Records for the task: Begin

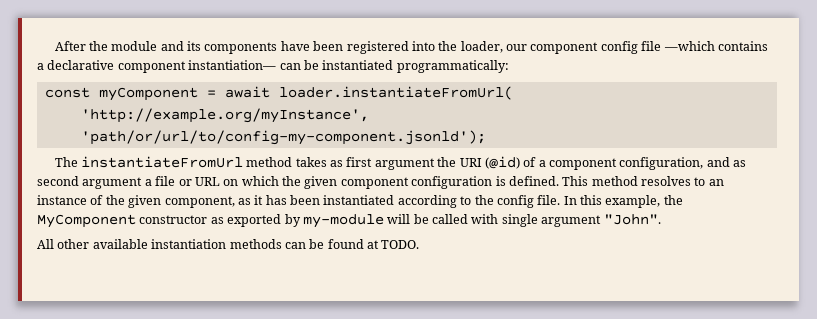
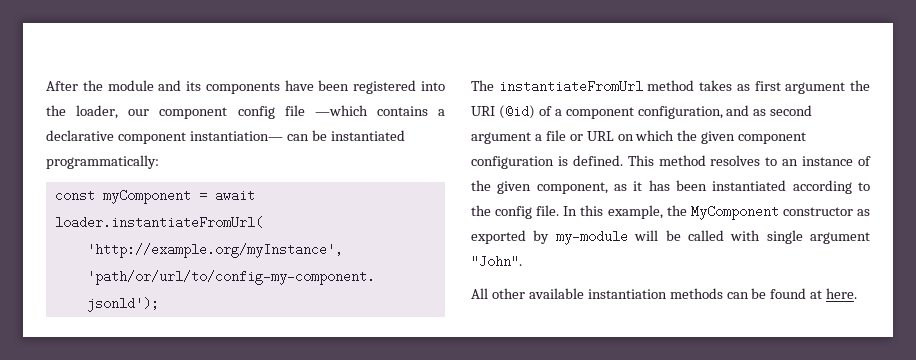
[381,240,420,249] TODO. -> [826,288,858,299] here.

Records for the task: End
Records for the task: Begin

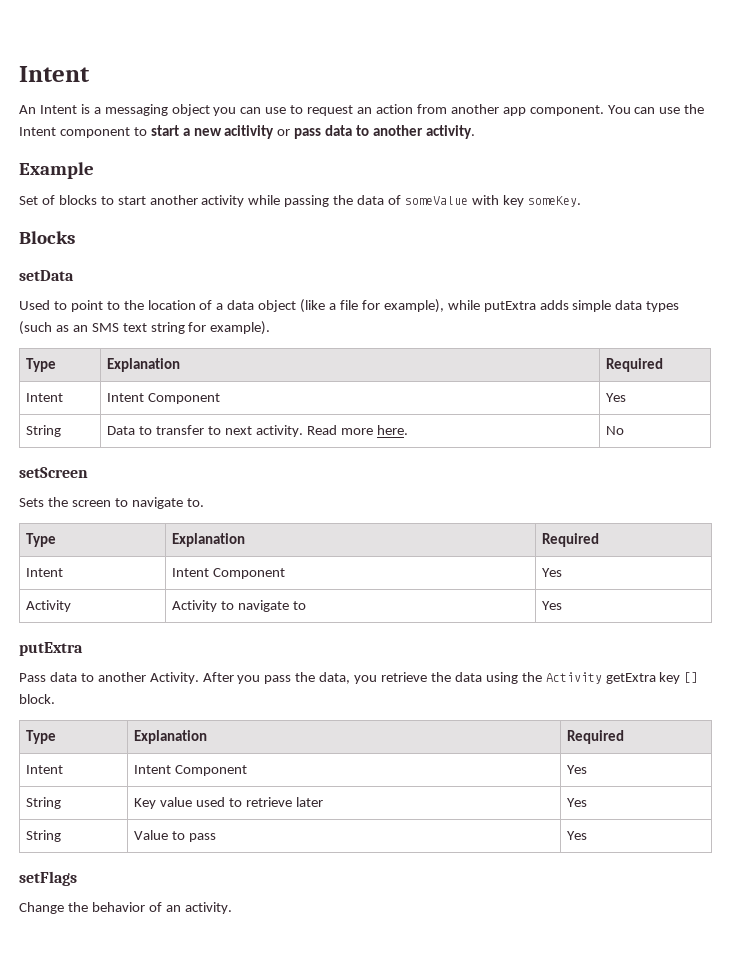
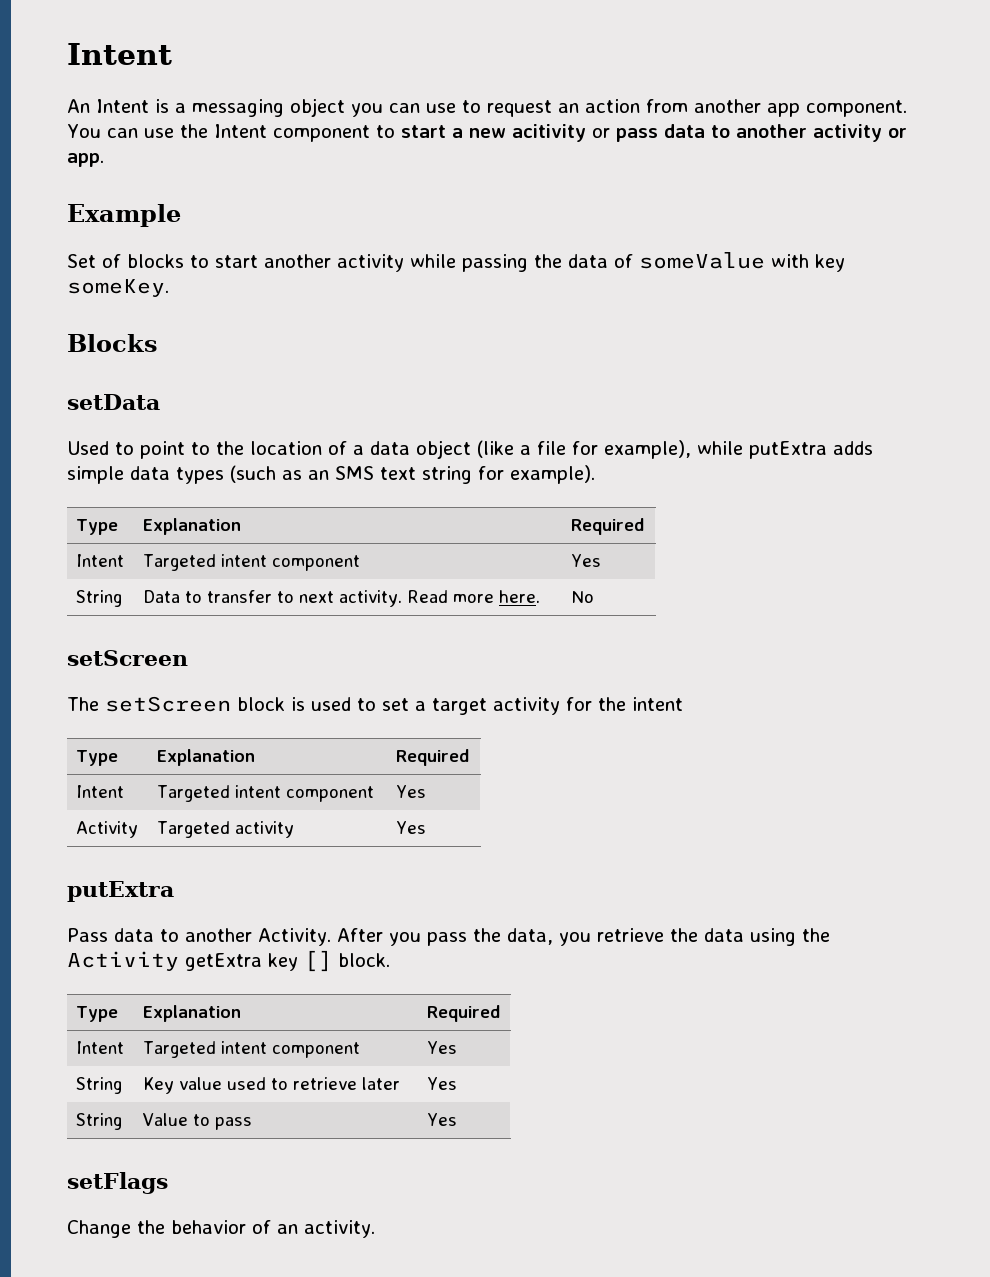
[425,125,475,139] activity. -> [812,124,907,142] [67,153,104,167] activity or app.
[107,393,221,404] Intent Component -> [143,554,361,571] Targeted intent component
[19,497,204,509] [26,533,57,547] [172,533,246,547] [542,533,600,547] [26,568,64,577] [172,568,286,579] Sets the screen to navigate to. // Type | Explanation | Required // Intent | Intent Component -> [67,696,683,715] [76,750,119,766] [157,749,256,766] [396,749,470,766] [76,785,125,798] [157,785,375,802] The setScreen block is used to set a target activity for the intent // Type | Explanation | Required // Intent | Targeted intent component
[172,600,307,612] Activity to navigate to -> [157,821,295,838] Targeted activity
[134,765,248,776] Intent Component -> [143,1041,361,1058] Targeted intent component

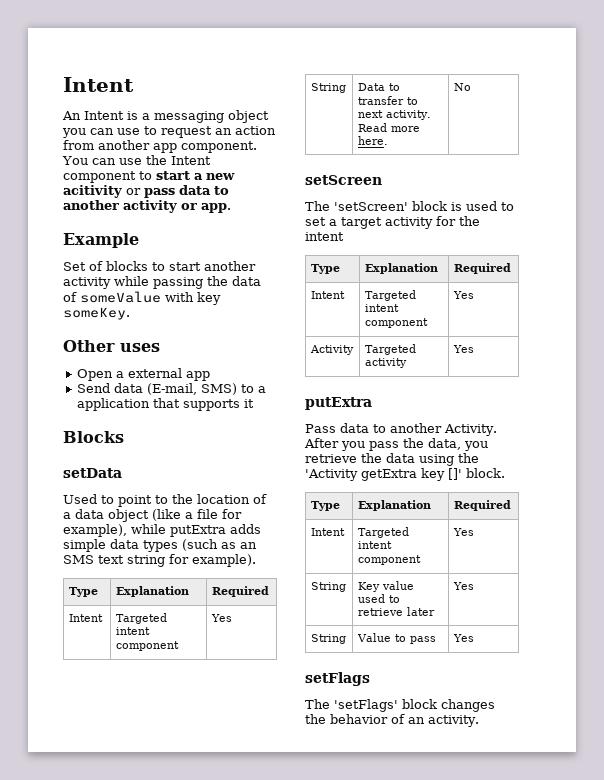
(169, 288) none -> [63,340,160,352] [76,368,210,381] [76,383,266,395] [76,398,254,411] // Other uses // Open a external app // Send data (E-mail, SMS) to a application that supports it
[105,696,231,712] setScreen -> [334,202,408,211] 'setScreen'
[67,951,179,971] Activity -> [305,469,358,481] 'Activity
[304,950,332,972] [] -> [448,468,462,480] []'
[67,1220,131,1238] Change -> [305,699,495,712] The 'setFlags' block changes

Records for the task: End

Problem requirements: Out of the records above, return only the lines from the one with "[425,125,475,139] activity. ->" through the one with "[67,1220,131,1238] Change ->", exactly, and none of the pictures.

Answer box:
[425,125,475,139] activity. -> [812,124,907,142] [67,153,104,167] activity or app.
[107,393,221,404] Intent Component -> [143,554,361,571] Targeted intent component
[19,497,204,509] [26,533,57,547] [172,533,246,547] [542,533,600,547] [26,568,64,577] [172,568,286,579] Sets the screen to navigate to. // Type | Explanation | Required // Intent | Intent Component -> [67,696,683,715] [76,750,119,766] [157,749,256,766] [396,749,470,766] [76,785,125,798] [157,785,375,802] The setScreen block is used to set a target activity for the intent // Type | Explanation | Required // Intent | Targeted intent component
[172,600,307,612] Activity to navigate to -> [157,821,295,838] Targeted activity
[134,765,248,776] Intent Component -> [143,1041,361,1058] Targeted intent component

(169, 288) none -> [63,340,160,352] [76,368,210,381] [76,383,266,395] [76,398,254,411] // Other uses // Open a external app // Send data (E-mail, SMS) to a application that supports it
[105,696,231,712] setScreen -> [334,202,408,211] 'setScreen'
[67,951,179,971] Activity -> [305,469,358,481] 'Activity
[304,950,332,972] [] -> [448,468,462,480] []'
[67,1220,131,1238] Change -> [305,699,495,712] The 'setFlags' block changes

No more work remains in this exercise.